Since, we need spaCy, let us download the NLP model
python -m spacy download en_core_web_lg
Now, the next step is to get our Gazetteer ready for which we use Elasticsearch. Note that at this point, there is no hard and fast rule to setup Elasticsearch using Docker you may refer to Elasticsearch docs to search for other ways to install the gazetteer. https://www.elastic.co/guide/en/elasticsearch/reference/master/install-elasticsearch.html
First, ensure that you have Docker running.

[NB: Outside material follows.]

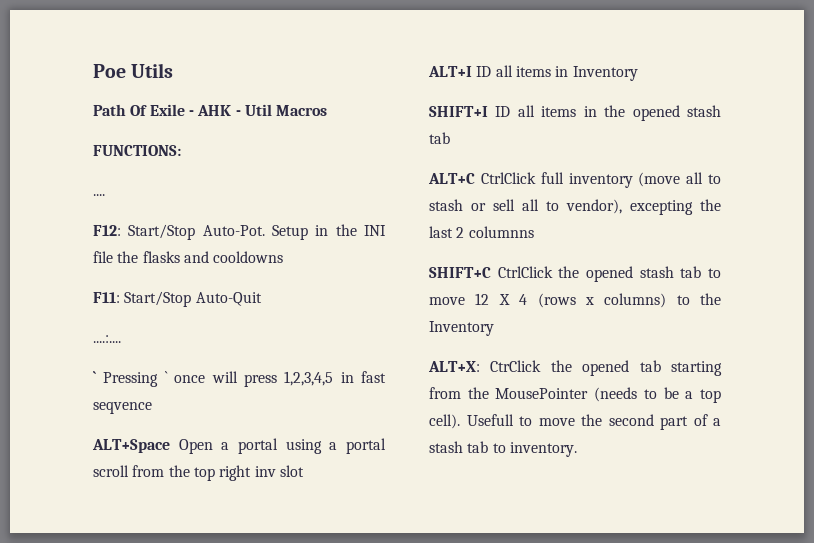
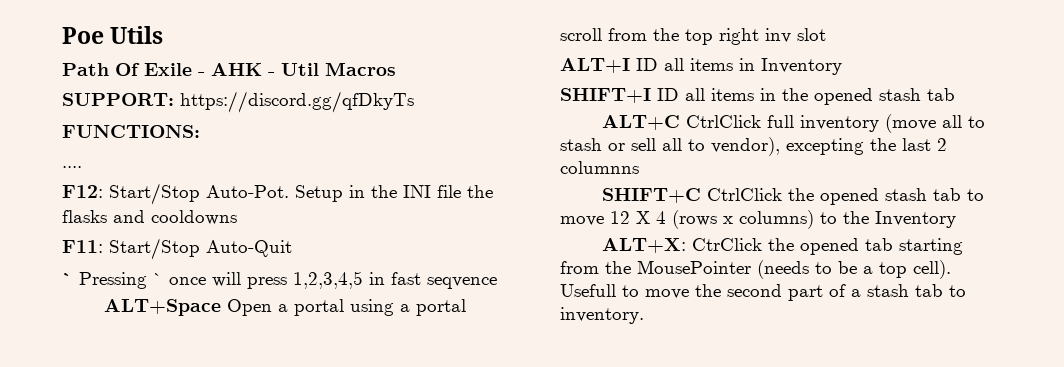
+ SUPPORT: https://discord.gg/qfDkyTs
- ....:....

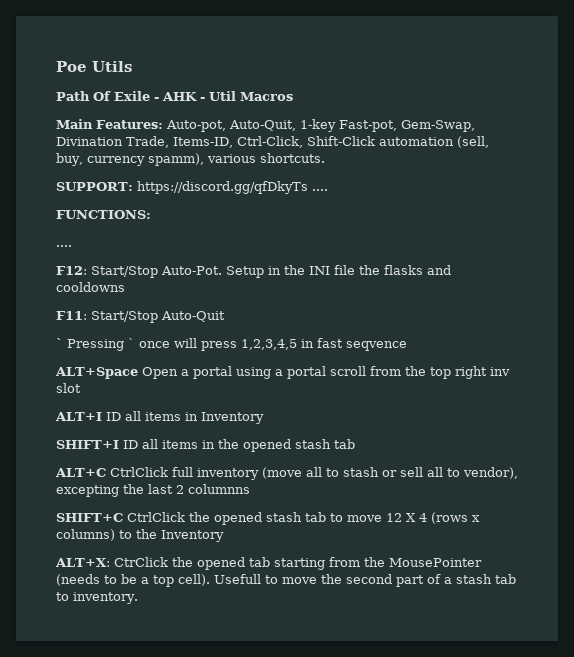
+ Main Features: Auto-pot, Auto-Quit, 1-key Fast-pot, Gem-Swap, Divination Trade, Items-ID, Ctrl-Click, Shift-Click automation (sell, buy, currency spamm), various shortcuts.
- SUPPORT: https://discord.gg/qfDkyTs
+ SUPPORT: https://discord.gg/qfDkyTs ....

https://docs.docker.com/docker-for-windows/release-notes/
Now, if you have Windows 10 64-bit: Pro, Enterprise, or Education consider yourself a bit lucky as Docker will work right off the bat for you! Unfortunately I don't have one of these and so the only option for users like me is to use Docker Toolbox which creates a VM and then runs docker.
Once docker is up and running, you again have two options. The first is easier: directly pull the elasticsearch image, load your index and run the container. If this doesn't work try a workaround suggested by creating a dockerfile (yml). You may look up the issues section in the mordecai repo for this
Pull elasticsearch using
docker pull elasticsearch:5.5.2
Get the geonames_index from here
https://s3.amazonaws.com/ahalterman-geo/geonames_index.tar.gz
Note: You may do it manually or use curl.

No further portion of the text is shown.